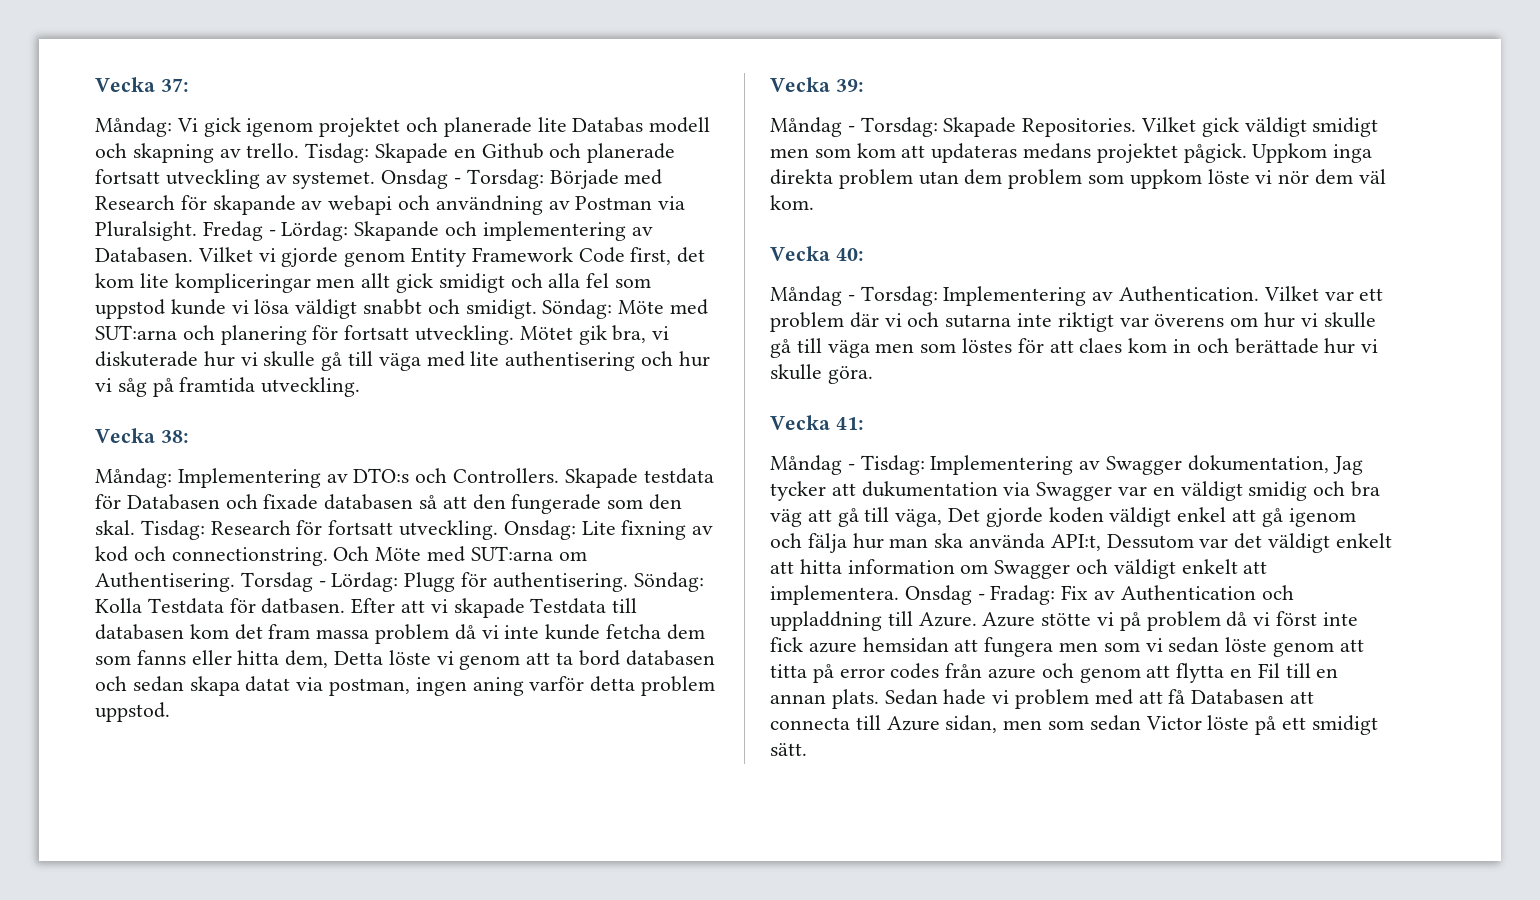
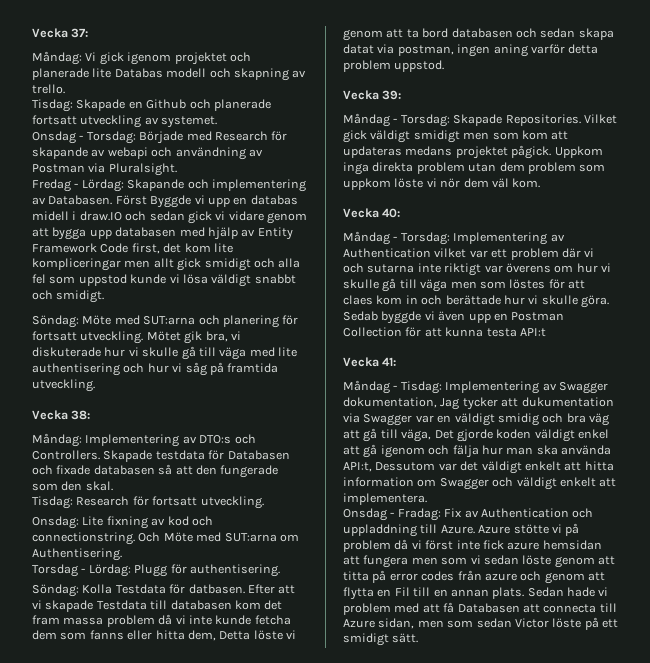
- Måndag: Vi gick igenom projektet och planerade lite Databas modell och skapning av trello. Tisdag: Skapade en Github och planerade fortsatt utveckling av systemet. Onsdag - Torsdag: Började med Research för skapande av webapi och användning av Postman via Pluralsight. Fredag - Lördag: Skapande och implementering av Databasen.
+ Måndag: Vi gick igenom projektet och planerade lite Databas modell och skapning av trello.
+ Tisdag: Skapade en Github och planerade fortsatt utveckling av systemet.
+ Onsdag - Torsdag: Började med Research för skapande av webapi och användning av Postman via Pluralsight.
+ Fredag - Lördag: Skapande och implementering av Databasen.
- Vilket vi gjorde genom Entity Framework Code first, det kom lite kompliceringar men allt gick smidigt och alla fel som uppstod kunde vi lösa väldigt snabbt och smidigt. Söndag: Möte med SUT:arna och planering för fortsatt utveckling.
+ Först Byggde vi upp en databas midell i draw.IO och sedan gick vi vidare genom att bygga upp databasen med hjälp av Entity Framework Code first, det kom lite kompliceringar men allt gick smidigt och alla fel som uppstod kunde vi lösa väldigt snabbt och smidigt.
+ Söndag: Möte med SUT:arna och planering för fortsatt utveckling.
- Skapade testdata för Databasen och fixade databasen så att den fungerade som den skal. Tisdag: Research för fortsatt utveckling. Onsdag: Lite fixning av kod och connectionstring.
+ Skapade testdata för Databasen och fixade databasen så att den fungerade som den skal.
+ Tisdag: Research för fortsatt utveckling.
+ Onsdag: Lite fixning av kod och connectionstring.
- Och Möte med SUT:arna om Authentisering. Torsdag - Lördag: Plugg för authentisering. Söndag: Kolla Testdata för datbasen.
+ Och Möte med SUT:arna om Authentisering.
+ Torsdag - Lördag: Plugg för authentisering.
+ Söndag: Kolla Testdata för datbasen.
- Måndag - Torsdag: Implementering av Authentication. Vilket var ett problem där vi och sutarna inte riktigt var överens om hur vi skulle gå till väga men som löstes för att claes kom in och berättade hur vi skulle göra.
+ Måndag - Torsdag: Implementering av Authentication vilket var ett problem där vi och sutarna inte riktigt var överens om hur vi skulle gå till väga men som löstes för att claes kom in och berättade hur vi skulle göra. Sedab byggde vi även upp en Postman Collection för att kunna testa API:t
- Implementering av Swagger dokumentation, Jag tycker att dukumentation via Swagger var en väldigt smidig och bra väg att gå till väga, Det gjorde koden väldigt enkel att gå igenom och fälja hur man ska använda API:t, Dessutom var det väldigt enkelt att hitta information om Swagger och väldigt enkelt att implementera. Onsdag - Fradag:
+ Implementering av Swagger dokumentation, Jag tycker att dukumentation via Swagger var en väldigt smidig och bra väg att gå till väga, Det gjorde koden väldigt enkel att gå igenom och fälja hur man ska använda API:t, Dessutom var det väldigt enkelt att hitta information om Swagger och väldigt enkelt att implementera.
+ Onsdag - Fradag:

------------------------------

TASK BRIEF ▸ Where the word "fixade" occurs in a line of the entries above, count that line, and reply with the total only.

EXERCISE RESULT ▸ 2